The "fastest" Netburst by clock speed was the Prescott-2M Pentium 4 672 at 3.8 GHz, and its Xeon equivalents. But the raw clock speed doesn't have the grunt to back it up. For Intel to ramp up clock speeds on Netburst, they had to increase the already ridiculously long pipeline in every previous core revision at 20 stages to 31 stages in the Prescott and Cedar Mill. The much longer pipeline introduced pipeline stalls that significantly hampered performance and required even higher clock speeds to close the difference.

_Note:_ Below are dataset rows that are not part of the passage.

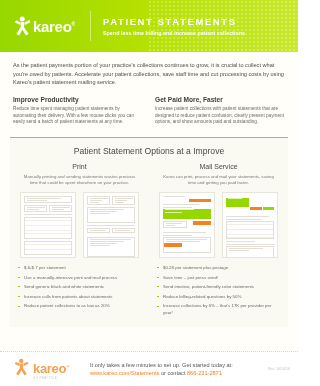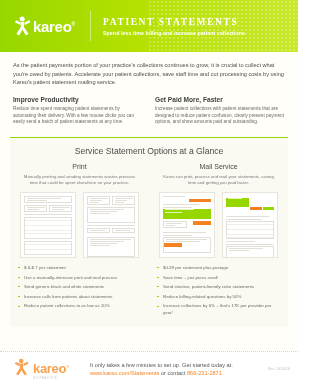--- a/index.html
+++ b/index.html
@@ -28,21 +28,21 @@
   .logo-mark svg{display:block;}
   .logo-word{
     color:#fff;font-size:15px;font-weight:bold;letter-spacing:-0.3px;margin-left:2px;
   }
   .logo-tm{font-size:5px;vertical-align:super;}
   .hdr-divider{
     width:1px;height:30px;background:rgba(255,255,255,.45);margin:0 12px 0 4px;position:relative;z-index:2;
   }
   .hdr-text{position:relative;z-index:2;}
   .hdr-title{
-    color:#fff;font-size:9.5px;font-weight:bold;letter-spacing:1.6px;line-height:12px;font-family:Liberation Serif, serif;
+    color:#fff;font-size:9.5px;font-weight:bold;letter-spacing:1.6px;line-height:12px;
   }
   .hdr-sub{
     color:#fff;font-size:5.3px;font-weight:bold;letter-spacing:.05px;margin-top:2px;
   }
 
   
   .intro{
     padding:9px 13px 0 13px;font-size:5.6px;line-height:8.6px;color:#4f4f4f;
   }
 
@@ -146,21 +146,21 @@
       <div class="feat-h">Improve Productivity</div>
       <div class="feat-p">Reduce time spent managing patient statements by automating their delivery. With a few mouse clicks you can easily send a batch of patient statements at any time.</div>
     </div>
     <div class="feat">
       <div class="feat-h">Get Paid More, Faster</div>
       <div class="feat-p">Increase patient collections with patient statements that are designed to reduce patient confusion, clearly present payment options, and show amounts paid and outstanding.</div>
     </div>
   </div>
 
   <div class="panel">
-    <div class="panel-title">Service Statement Options at a Glance</div>
+    <div class="panel-title">Patient Statement Options at a Improve</div>
 
     <div class="cols">
 
       <div class="col">
         <div class="col-h">Print</div>
         <div class="col-sub">Manually printing and sending statements wastes precious time that could be spent elsewhere on your practice.</div>
 
         <div class="shots">
           <div class="doc">
             <div class="blk">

The Pentium 4 EE 3.73 GHz based on the Prescott-2M was actually slower than the former Gallatin 3.46 GHz Pentium 4 EE that preceded it due to the longer pipeline.
 
I'm actually referring to the Xeon 5080, although the passmark for the EE 965 is some better. The EE 955 at 3.46 is some slower. Both the EE 965 and the Xeon 5080 run at 3.733 GHz.
 
They've done it in bad faith, they're basically a scummy patent troll company.
Troll or not - they make the rules and if some upstart company decides to go it alone, it's just a matter of time before RamBus's squad of lawyers haul them into court. If there ever was a cause to invoke the Sherman Antitrust Act this would be it. Must be a lot of 'good stuff' going out the back door over at RamBus to the right people.